Page 3 of 3

Re: Closing parenthesis prevents escape of subsequent special character operator

Posted: 13 Sep 2019 18:24
by sst
penpen wrote:
09 Sep 2019 04:10
I mean... what is unclear to me is, that i don't get why MS seems to have built a parser, that behaves differently depending on the command token, when splitting the command and argument string:
If the expected output of "REM One^\r\n Two^ Three^\r\n This is the comment\r\n" is the (command, argument) pair ("REM", " This is the comment\r\n"),
then i would expect any other command to behave the same, but "for One^\r\n Two^ Three^\r\n %%a in (1 2 3) do echo(%%~a" seems to work differently.
The parser only cares about the arguments of IF, FOR and REM. To the parser they are not commands but keywords. Each of them have their own parser: ParseIf, ParseFor and ParseRem. (It only recognizes "REM", "REM/?", "FOR", "FOR/?", "IF", "IF/?" as keywords. So something like "REM/ comment" is an ordinary command).

On the other hand, any other internal or external command will be parsed by a single function: ParseCmd which doesn't care about the contents or format the arguments or the command itself. The arguments will be processed at execution phase by the corresponding internal command's function or by the external process. It doesn't know/care if the command is internal or external, the type of command will be determined at execution phase. (Unlike FOR and IF, REM will be recognized at execution phase as an internal NOP command, so something like "REM/ comment" works, but it is slower than "REM comment").

The ParseFor function checks the first token to see if it contains "/?", if so sets the help flag otherwise checks that same token to see if it is one of the /L, /D, /F or /R switches otherwise it checks if it begins with %, otherwise calls PSError.
penpen wrote:
09 Sep 2019 04:10
Sidenote:
If i had to guess i would have said that they used setjmp and longjmp and lost track of what they are doing exactly..., but
it now seems more they did that the classic way (function calls only, which i would always prefer, except for try/catch) -
with some unexpected decisions (at least from my viewpoint).
Because you know (parts of) the code i would like to know if they used setjmp and longjmp outside any try/catch block?
None of the parser functions which I've studied, uses exception handling, as no SEH prolog/epilog is present in the functions code. As you've guessed they used setjmp/longjmp. They used setjmp once in the parser's root function Parser, and used longjmp in PSError and PError functions but I don't see the relevance.

Re: Closing parenthesis prevents escape of subsequent special character operator

Posted: 15 Sep 2019 07:20
by penpen
sst wrote:
13 Sep 2019 18:24
The parser only cares about the arguments of IF, FOR and REM. To the parser they are not commands but keywords. Each of them have their own parser: ParseIf, ParseFor and ParseRem. (It only recognizes "REM", "REM/?", "FOR", "FOR/?", "IF", "IF/?" as keywords.

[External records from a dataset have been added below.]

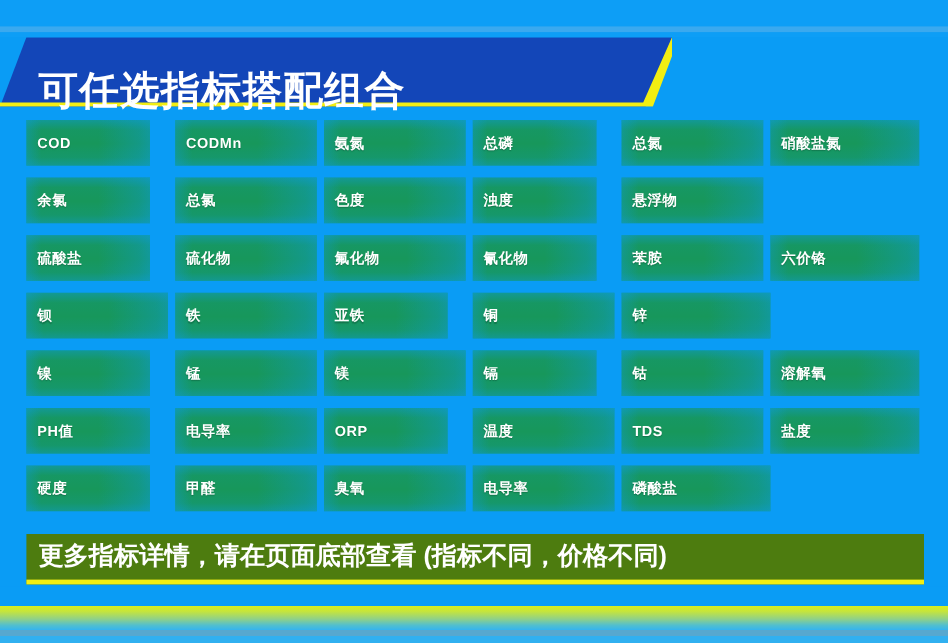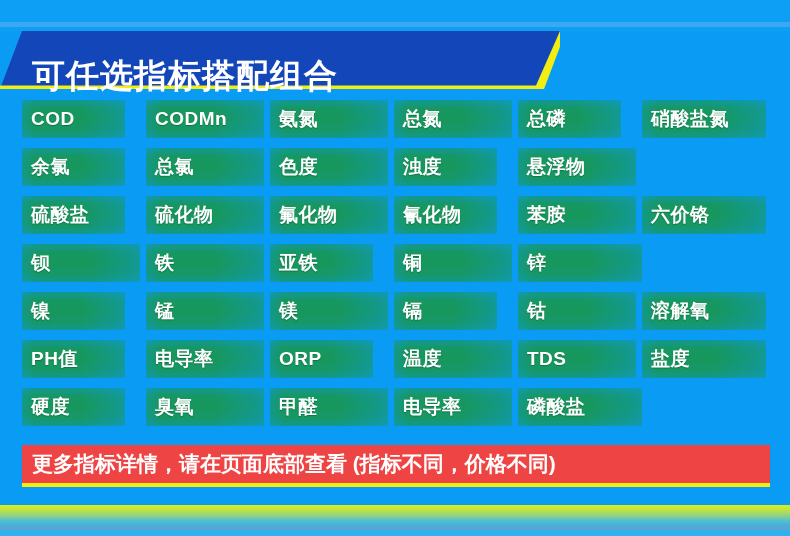"COD" .tag { font-size: 19px -> 12px }
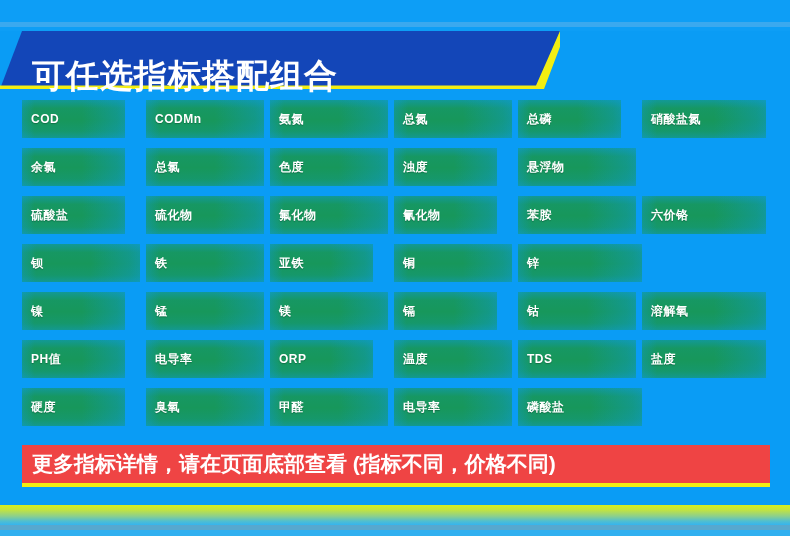"总氮" div.tag-cell { order: before "总磷" -> after "总磷" }
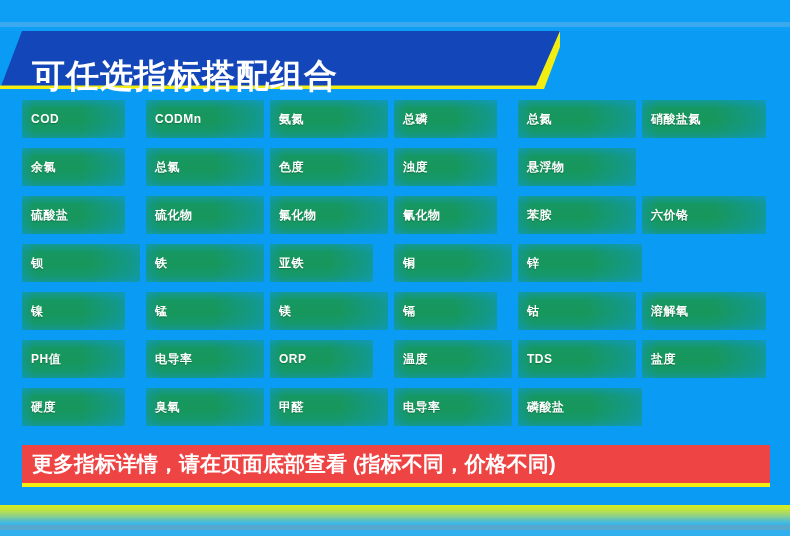"臭氧" div.tag-cell { order: before "甲醛" -> after "甲醛" }
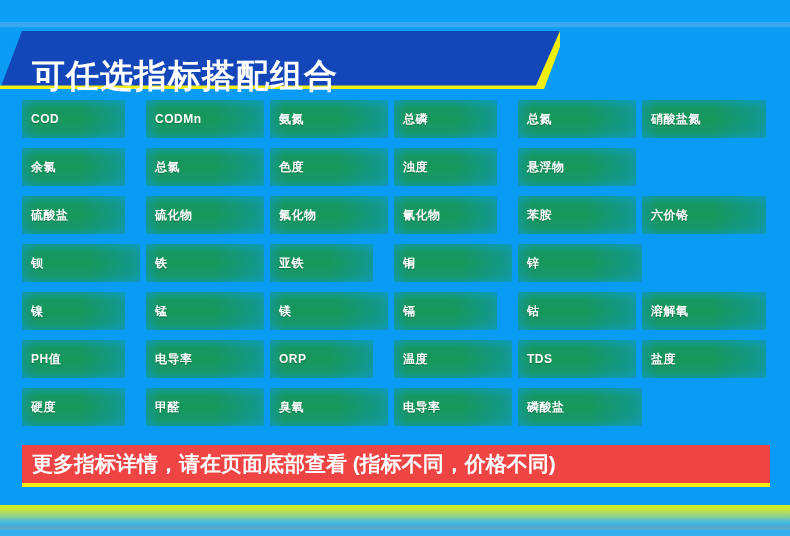"更多指标详情，请在页面底部查看 (指标不同，价格不同)" .note-band { background: #ef4444 -> #4d7c0f }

So something like "REM/ comment" is an ordinary command).
(...)
I'm not sure if you misunderstood what i had written and use a different definition of "different parsers", or if there really are multiple different parsers - both could be what you describe (depending on how you mean it).
From my usage of "different parsers", the interpreter would for example has to build multiple different independent parse-trees (or similiar), probably using different lexers, etc. working one after another.
What i suspect is, that there is only one parser, calling different functions depending on the detected internal command token (which related string should always be a keyword). To me that are just different branching trees of the same parser, because any reaction on a detected keyword when building the parse tree is (per definiton) done by the parser.
Maybe MS didn't encapsulate the top level of the parser in an own function (or it was inlined by an optimizing step, ...), so it might look like multiple different parsers (contrary to using different parsing rules depending on keywords).

sst wrote:
13 Sep 2019 18:24
They used setjmp once in the parser's root function Parser, and used longjmp in PSError and PError functions but I don't see the relevance.
My guess was,that MS uses it as a kind of fallback not only for errors, but for any reason you might use fallback, controlling the execution of the parser; for example code like that:

Code: Select all

union returnValue
{
	std::int32_t raw;
	struct detailedReturnValue { 
		std::int8_t error;
		std::int8_t token;
		std::int16_t state;
	} detailed;
};         


 /* ... */
 {
 	/* ... */
 	returnValue value;
	value.raw = setjmp(buf);
	
	switch (value.detailed.state) {
		case READ_IF: /* ... */
		case READ_NAME: /* ... */
		case 1: /* ... */
		 /* ... */
		default:
			 /* ... */
			break;
	}
	 /* ... */
}
Some parsers i saw are doing such (from my viewpoint) crazy things. They all suffer from a hard to follow program flow (which i had to debug: They implemented unwanted sideeffects, because they lost track of what their code does...).
I suspected MS to have done the same (mostly because of the amount of undocumented features) - but it seems i was wrong on that, else you most probably would have seen that.


penpen

Re: Closing parenthesis prevents escape of subsequent special character operator

Posted: 15 Sep 2019 18:14
by sst
penpen wrote:
15 Sep 2019 07:20
I'm not sure if you misunderstood what i had written and use a different definition of "different parsers", or if there really are multiple different parsers - both could be what you describe (depending on how you mean it).
From my usage of "different parsers", the interpreter would for example has to build multiple different independent parse-trees (or similiar), probably using different lexers, etc. working one after another.
May be I used bad wording. By "their own parser" I didn't mean different parsers with independent parse trees or something. What I meant was, as you've pointed out, different branches of the same parser. It was an attempt to address your question about why the parser behaves differently depending on the command token and why it does not behave the same for e.g. REM and FOR.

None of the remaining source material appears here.